C'était l'une des têtes d'affiche du Festival d'Automne à Paris 2015 qui a lui a consacré un portrait. Unsuk Chin, la compositrice coréenne a été saluée à Paris lors de trois soirées et cinq concerts, de la musique au grand orchestre, de la Maison de la radio à la Philharmonie de Paris. 

Le 27 novembre, elle était présente à la Philharmonie pour un concert rencontre.  L'Ensemble Intercontemporain, familier de son oeuvre, a interprété  Allegro ma non troppo, où des sonorités concrètes, comme celles émises par du papier de soie, des montres et des gouttes d’eau, irriguent l’œuvre. Les transformations électroniques opèrent de subtiles transitions d’un timbre à l’autre, au sein d’une forme en arche.

En soirée, l'Ensemble Intercontemporain a interprété deux pièces majeures d'Unsk Chin : Graffiti et le Double Concerto pour piano et percussion.

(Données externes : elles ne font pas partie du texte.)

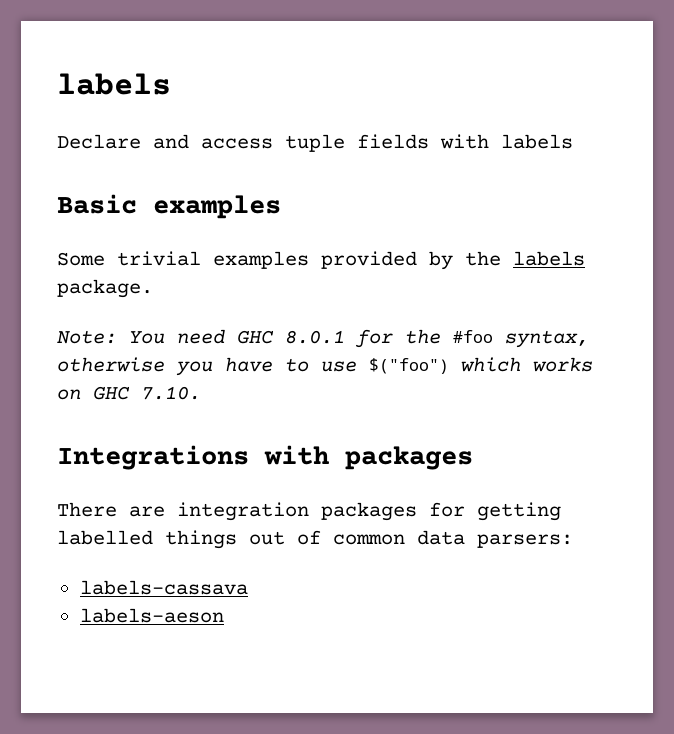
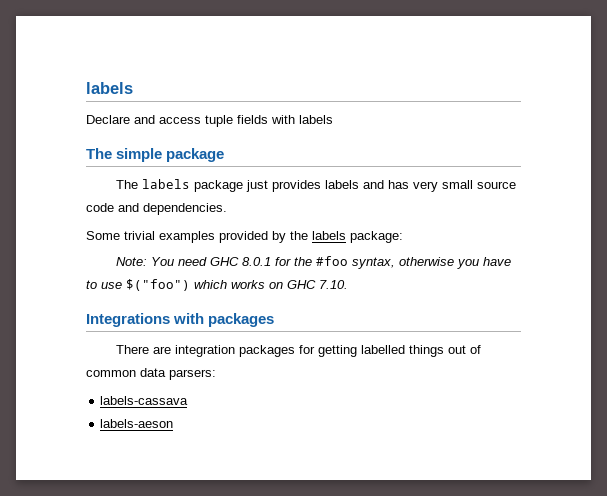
[57,194,281,219] Basic examples -> [86,148,225,162] [115,179,516,192] [86,203,227,215] The simple package // The labels package just provides labels and has very small source code and dependencies.
[57,279,153,298] package. -> [350,231,403,243] package:

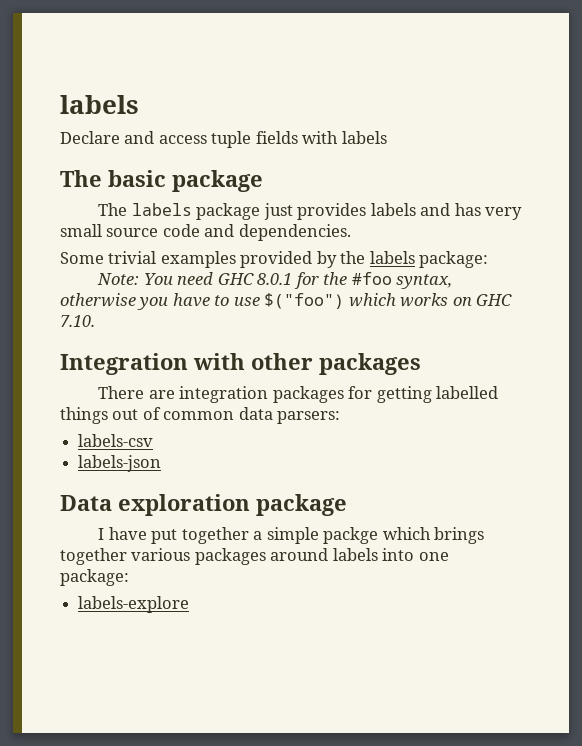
[116,148,163,162] simple -> [108,170,166,187] basic
[86,313,205,327] Integrations with -> [60,353,313,375] Integration with other
[100,396,189,405] [100,419,174,428] labels-cassava // labels-aeson -> [78,434,154,447] [78,455,162,472] [60,494,347,516] [98,527,485,544] [60,548,449,565] [60,569,129,586] [78,596,190,613] labels-csv // labels-json // Data exploration package // I have put together a simple packge which brings together various packages around labels into one package: // labels-explore

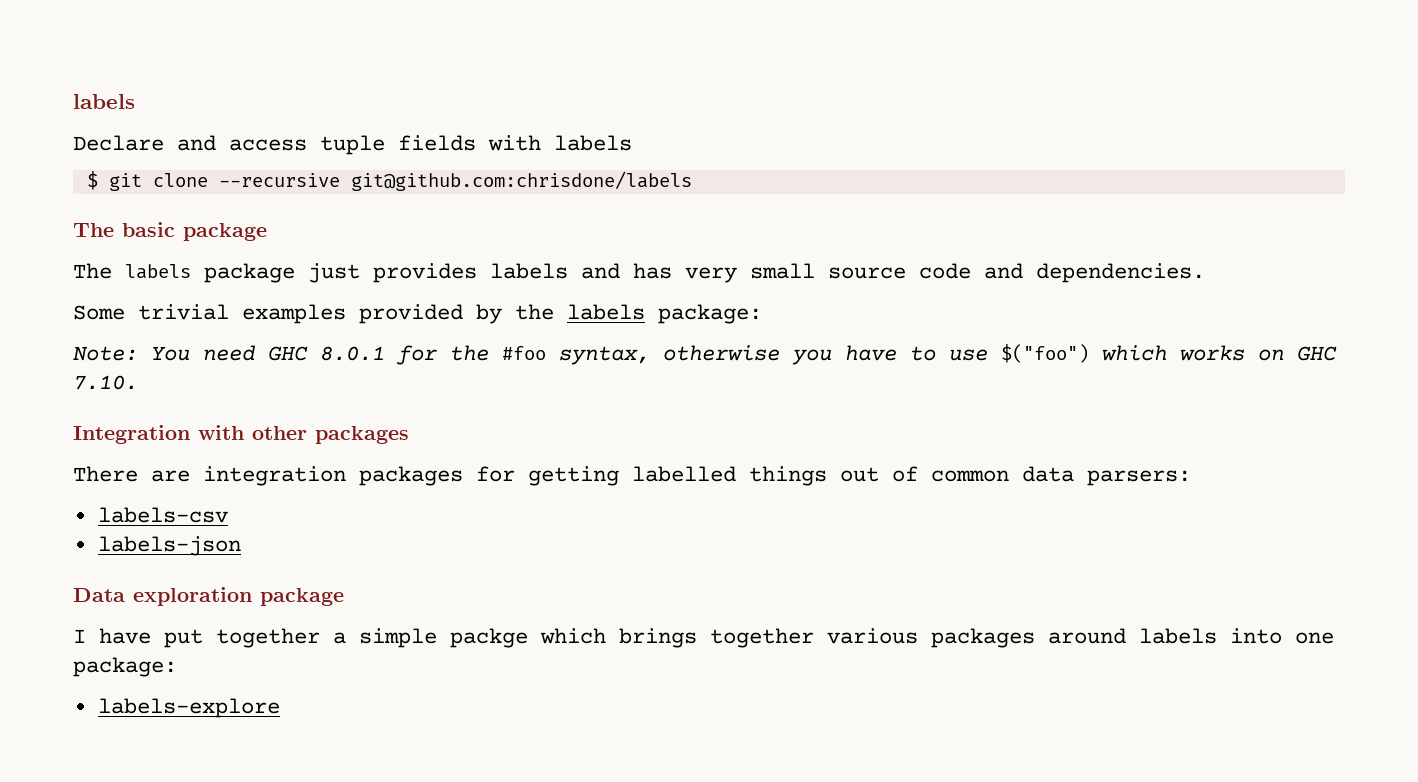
(387, 137) none -> [86,171,692,191] // $ git clone --recursive git@github.com:chrisdone/labels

Créé à Los Angeles sous la direction de Gustavo Dudamel, Graffiti, par le kaléidoscope de ses styles, évoque le street art, son inventivité, sa critique de la consommation et des villes standardisées. Des strates accumulées, entre primitivisme et transparence, en appellent à la virtuosité d’instruments traités en solistes. Une virtuosité dans le sillage de Ligeti, que partagent les Études pour piano et le Double Concerto pour piano et percussion. Là, dans certaines cordes, sont introduits des objets métalliques assourdissant le médium et rendant le grave plus sec. Contrairement au concerto classique, les deux solistes et l’ensemble tendent à devenir un corps unique, dont les impulsions se prolongent ou s’ignorent.